• Work to complete: A faithful transcription of all the records is required.

----- Material shown

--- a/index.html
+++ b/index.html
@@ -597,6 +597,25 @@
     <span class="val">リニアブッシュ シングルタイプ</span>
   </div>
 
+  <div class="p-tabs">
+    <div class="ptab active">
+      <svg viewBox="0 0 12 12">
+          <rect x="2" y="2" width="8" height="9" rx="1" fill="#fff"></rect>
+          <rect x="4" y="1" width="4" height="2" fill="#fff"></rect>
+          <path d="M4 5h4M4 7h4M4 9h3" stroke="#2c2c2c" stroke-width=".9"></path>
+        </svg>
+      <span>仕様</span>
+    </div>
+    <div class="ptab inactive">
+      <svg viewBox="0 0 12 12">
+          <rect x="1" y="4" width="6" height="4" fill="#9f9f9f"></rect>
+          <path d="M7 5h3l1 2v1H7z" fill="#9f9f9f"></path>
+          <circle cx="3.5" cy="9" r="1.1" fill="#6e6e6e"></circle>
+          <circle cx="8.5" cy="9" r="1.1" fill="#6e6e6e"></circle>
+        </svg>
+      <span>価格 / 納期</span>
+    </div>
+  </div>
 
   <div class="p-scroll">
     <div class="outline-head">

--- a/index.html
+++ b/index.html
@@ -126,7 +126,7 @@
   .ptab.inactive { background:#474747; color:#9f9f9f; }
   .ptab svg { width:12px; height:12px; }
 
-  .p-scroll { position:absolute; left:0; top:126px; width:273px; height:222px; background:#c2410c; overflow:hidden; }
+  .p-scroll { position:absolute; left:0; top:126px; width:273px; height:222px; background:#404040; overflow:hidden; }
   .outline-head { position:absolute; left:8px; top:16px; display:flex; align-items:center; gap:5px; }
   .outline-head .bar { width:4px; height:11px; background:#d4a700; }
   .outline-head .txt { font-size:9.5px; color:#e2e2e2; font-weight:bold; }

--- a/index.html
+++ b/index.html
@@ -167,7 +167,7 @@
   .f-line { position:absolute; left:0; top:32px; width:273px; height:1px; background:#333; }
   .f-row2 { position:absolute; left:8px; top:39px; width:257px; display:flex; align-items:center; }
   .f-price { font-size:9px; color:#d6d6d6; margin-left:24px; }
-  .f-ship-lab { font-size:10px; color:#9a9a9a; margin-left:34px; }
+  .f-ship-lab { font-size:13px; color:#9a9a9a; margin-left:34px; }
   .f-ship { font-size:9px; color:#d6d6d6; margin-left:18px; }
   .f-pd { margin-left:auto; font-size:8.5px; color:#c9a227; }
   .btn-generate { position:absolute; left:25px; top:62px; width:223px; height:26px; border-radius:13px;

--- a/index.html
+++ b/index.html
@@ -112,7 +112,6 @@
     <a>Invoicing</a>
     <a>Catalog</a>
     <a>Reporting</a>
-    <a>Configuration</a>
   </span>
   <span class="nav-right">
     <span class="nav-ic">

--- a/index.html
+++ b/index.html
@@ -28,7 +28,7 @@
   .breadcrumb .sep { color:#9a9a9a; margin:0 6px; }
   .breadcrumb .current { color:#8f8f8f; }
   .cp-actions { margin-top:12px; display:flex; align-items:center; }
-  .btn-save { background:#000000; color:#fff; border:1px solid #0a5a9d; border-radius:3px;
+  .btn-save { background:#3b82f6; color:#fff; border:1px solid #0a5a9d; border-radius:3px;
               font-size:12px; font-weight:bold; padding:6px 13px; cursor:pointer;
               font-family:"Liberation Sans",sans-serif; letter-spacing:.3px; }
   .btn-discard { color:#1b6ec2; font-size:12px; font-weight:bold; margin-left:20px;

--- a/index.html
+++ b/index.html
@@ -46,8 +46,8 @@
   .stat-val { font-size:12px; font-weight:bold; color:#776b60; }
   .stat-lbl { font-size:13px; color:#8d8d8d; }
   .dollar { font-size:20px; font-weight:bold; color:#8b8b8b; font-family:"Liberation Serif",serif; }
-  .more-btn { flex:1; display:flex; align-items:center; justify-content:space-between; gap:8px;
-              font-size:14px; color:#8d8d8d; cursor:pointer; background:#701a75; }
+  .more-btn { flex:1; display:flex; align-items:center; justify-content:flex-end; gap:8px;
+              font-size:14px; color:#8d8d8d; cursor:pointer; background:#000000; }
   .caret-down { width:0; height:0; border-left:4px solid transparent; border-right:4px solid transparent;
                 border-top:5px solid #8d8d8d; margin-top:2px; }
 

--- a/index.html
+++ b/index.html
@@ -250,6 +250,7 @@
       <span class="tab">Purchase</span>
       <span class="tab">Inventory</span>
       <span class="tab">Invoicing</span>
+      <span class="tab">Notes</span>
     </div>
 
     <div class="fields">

----------

• Answer space:
--- a/index.html
+++ b/index.html
@@ -597,6 +597,25 @@
     <span class="val">リニアブッシュ シングルタイプ</span>
   </div>
 
+  <div class="p-tabs">
+    <div class="ptab active">
+      <svg viewBox="0 0 12 12">
+          <rect x="2" y="2" width="8" height="9" rx="1" fill="#fff"></rect>
+          <rect x="4" y="1" width="4" height="2" fill="#fff"></rect>
+          <path d="M4 5h4M4 7h4M4 9h3" stroke="#2c2c2c" stroke-width=".9"></path>
+        </svg>
+      <span>仕様</span>
+    </div>
+    <div class="ptab inactive">
+      <svg viewBox="0 0 12 12">
+          <rect x="1" y="4" width="6" height="4" fill="#9f9f9f"></rect>
+          <path d="M7 5h3l1 2v1H7z" fill="#9f9f9f"></path>
+          <circle cx="3.5" cy="9" r="1.1" fill="#6e6e6e"></circle>
+          <circle cx="8.5" cy="9" r="1.1" fill="#6e6e6e"></circle>
+        </svg>
+      <span>価格 / 納期</span>
+    </div>
+  </div>
 
   <div class="p-scroll">
     <div class="outline-head">

--- a/index.html
+++ b/index.html
@@ -126,7 +126,7 @@
   .ptab.inactive { background:#474747; color:#9f9f9f; }
   .ptab svg { width:12px; height:12px; }
 
-  .p-scroll { position:absolute; left:0; top:126px; width:273px; height:222px; background:#c2410c; overflow:hidden; }
+  .p-scroll { position:absolute; left:0; top:126px; width:273px; height:222px; background:#404040; overflow:hidden; }
   .outline-head { position:absolute; left:8px; top:16px; display:flex; align-items:center; gap:5px; }
   .outline-head .bar { width:4px; height:11px; background:#d4a700; }
   .outline-head .txt { font-size:9.5px; color:#e2e2e2; font-weight:bold; }

--- a/index.html
+++ b/index.html
@@ -167,7 +167,7 @@
   .f-line { position:absolute; left:0; top:32px; width:273px; height:1px; background:#333; }
   .f-row2 { position:absolute; left:8px; top:39px; width:257px; display:flex; align-items:center; }
   .f-price { font-size:9px; color:#d6d6d6; margin-left:24px; }
-  .f-ship-lab { font-size:10px; color:#9a9a9a; margin-left:34px; }
+  .f-ship-lab { font-size:13px; color:#9a9a9a; margin-left:34px; }
   .f-ship { font-size:9px; color:#d6d6d6; margin-left:18px; }
   .f-pd { margin-left:auto; font-size:8.5px; color:#c9a227; }
   .btn-generate { position:absolute; left:25px; top:62px; width:223px; height:26px; border-radius:13px;

--- a/index.html
+++ b/index.html
@@ -112,7 +112,6 @@
     <a>Invoicing</a>
     <a>Catalog</a>
     <a>Reporting</a>
-    <a>Configuration</a>
   </span>
   <span class="nav-right">
     <span class="nav-ic">

--- a/index.html
+++ b/index.html
@@ -28,7 +28,7 @@
   .breadcrumb .sep { color:#9a9a9a; margin:0 6px; }
   .breadcrumb .current { color:#8f8f8f; }
   .cp-actions { margin-top:12px; display:flex; align-items:center; }
-  .btn-save { background:#000000; color:#fff; border:1px solid #0a5a9d; border-radius:3px;
+  .btn-save { background:#3b82f6; color:#fff; border:1px solid #0a5a9d; border-radius:3px;
               font-size:12px; font-weight:bold; padding:6px 13px; cursor:pointer;
               font-family:"Liberation Sans",sans-serif; letter-spacing:.3px; }
   .btn-discard { color:#1b6ec2; font-size:12px; font-weight:bold; margin-left:20px;

--- a/index.html
+++ b/index.html
@@ -46,8 +46,8 @@
   .stat-val { font-size:12px; font-weight:bold; color:#776b60; }
   .stat-lbl { font-size:13px; color:#8d8d8d; }
   .dollar { font-size:20px; font-weight:bold; color:#8b8b8b; font-family:"Liberation Serif",serif; }
-  .more-btn { flex:1; display:flex; align-items:center; justify-content:space-between; gap:8px;
-              font-size:14px; color:#8d8d8d; cursor:pointer; background:#701a75; }
+  .more-btn { flex:1; display:flex; align-items:center; justify-content:flex-end; gap:8px;
+              font-size:14px; color:#8d8d8d; cursor:pointer; background:#000000; }
   .caret-down { width:0; height:0; border-left:4px solid transparent; border-right:4px solid transparent;
                 border-top:5px solid #8d8d8d; margin-top:2px; }
 

--- a/index.html
+++ b/index.html
@@ -250,6 +250,7 @@
       <span class="tab">Purchase</span>
       <span class="tab">Inventory</span>
       <span class="tab">Invoicing</span>
+      <span class="tab">Notes</span>
     </div>
 
     <div class="fields">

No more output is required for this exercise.